Major Confusion On How To Do Breast Checks



Major Confusion on How to Do Breast Checks


Is there a right way to check your breasts for early signs of cancer?
Many women remain confused as experts now say there is no evidence
that rigorous monthly "self-examination" -- widely recommended in the
United States -- reduces breast cancer deaths. Plus, it can lead to
unnecessary biopsies.

Two large studies looking at a total of more than 388,000 women found
that death rates from breast cancer were the same among women who
rigorously self-examined as those who did not, while there were almost
twice the number of biopsy operations in the self-examination group.

According to some experts, the best way for a woman to check her
breasts is not to follow a strict examination routine, but to get to
know what is normal, and feel them regularly for signs of any
changes.
Sources:
BBC News July 15, 2008
Cochrane Database of Systematic Reviews July 2008, Issue 3

--------------------------------------------------------------------------------------------

Dr. Mercola's Comments:
Breast self-exams have long been recommended as a simple way for women
to keep track of anything unusual in their breasts. Now, after studies
have found that such exams do not reduce breast cancer death rates,
and actually increase the rate of unnecessary biopsies, many experts
are recommending a more relaxed approach known as “breast awareness.”

Breast awareness is really self-explanatory. It means women should
regularly check their breasts for changes, but can do so in a way that
feels natural for them. In other words, you don’t have to do it on the
same day each month, or using any particular pattern.

Simply be aware of what’s normal for you so you can recognize anything
out of the ordinary. What should you keep an eye out for?

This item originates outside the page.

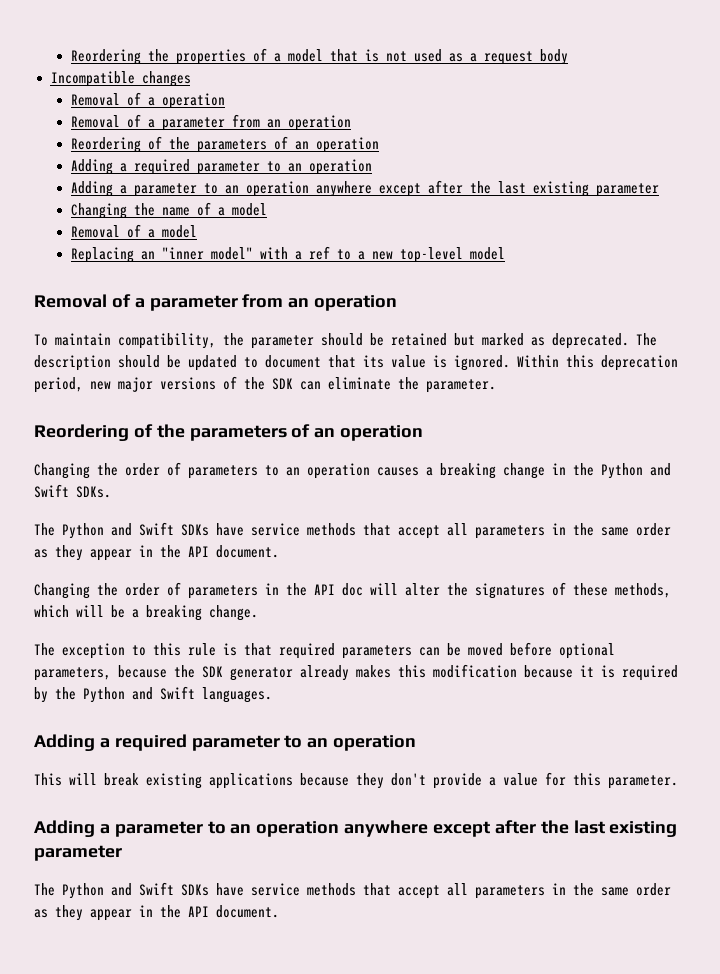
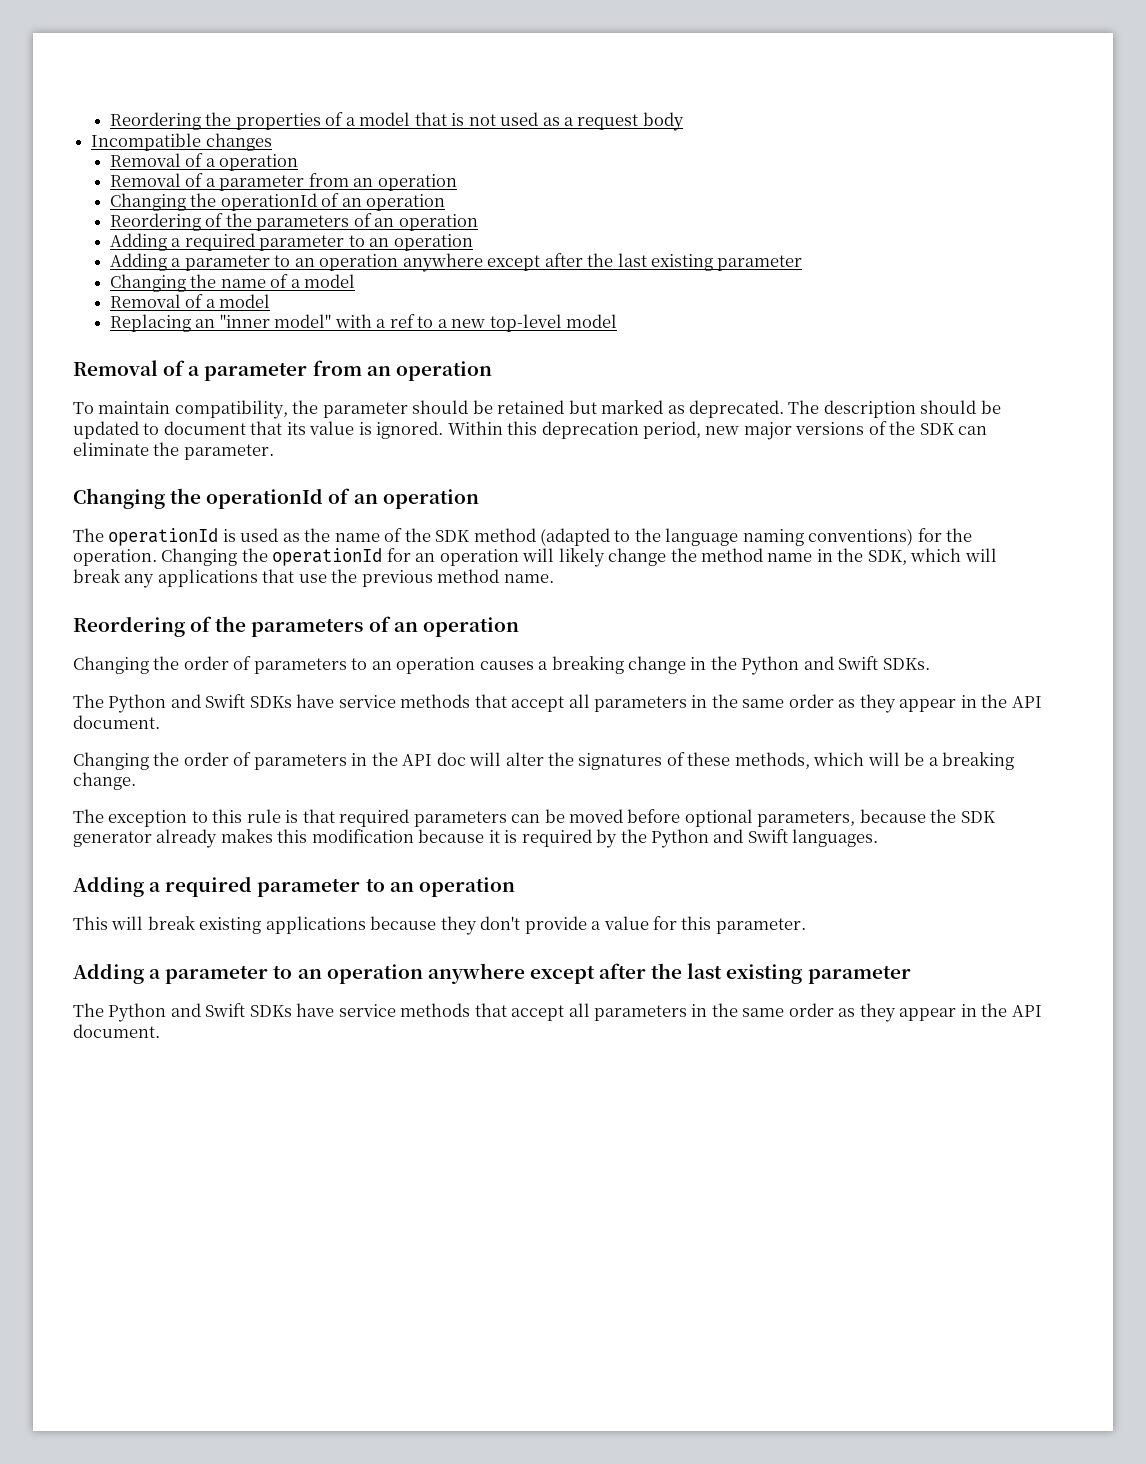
(351, 123) none -> [109,193,446,211] // Changing the operationId of an operation
(496, 386) none -> [73,488,479,509] [73,528,973,546] [73,548,997,567] [73,569,554,588] // Changing the operationId of an operation // The operationId is used as the name of the SDK method (adapted to the language naming conventions) for the operation. Changing the operationId for an operation will likely change the method name in the SDK, which will break any applications that use the previous method name.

A new lump or hard knot found in your breast or armpit
Dimpling, puckering or indention in your breast or nipple
Change in the size, shape or symmetry of your breast
Swelling or thickening of the breast
Redness or scaliness of the nipple or breast skin
Nipple discharge, especially any that is bloody, clear and sticky,
dark or occurs without squeezing your nipple
Changes in your nipple such as tenderness, pain, turning or drawing
inward, or pointing in a new direction
Any suspicious changes in your breasts
Are Mammograms a Good Idea?

Aside from breast self-exams, the other mainstay in the U.S. medical
system is the mammogram. The U.S. Preventive Services Task Force
recommends women get a mammogram every year or two after age 40.

But I strongly disagree.

The benefits of mammograms are highly controversial, while the risks
are well established. Back in 2001, around the time that U.S. health
officials widened the use of mammograms to included women over 40
(previously it was only women over 50), a Danish study published in
The Lancet revealed some startling data.

The study concluded that previous research showing a benefit was
flawed and that widespread mammogram screening is unjustified.

Specifically, the Danish researchers argued that earlier studies in
Europe and North America were improperly randomized and that they used
a faulty definition of breast cancer survival.

Meanwhile, the technology carries a first-time false positive rate of
up to 6 percent. False positives can lead to expensive repeat
screenings and can sometimes result in unnecessary invasive procedures
including biopsies and surgeries.

Just thinking you may have breast cancer, when you really do not,
focuses your mind on fear and disease, and is actually enough to
trigger an illness in your body. So a false positive on a mammogram,
or an unnecessary biopsy, can really be damaging.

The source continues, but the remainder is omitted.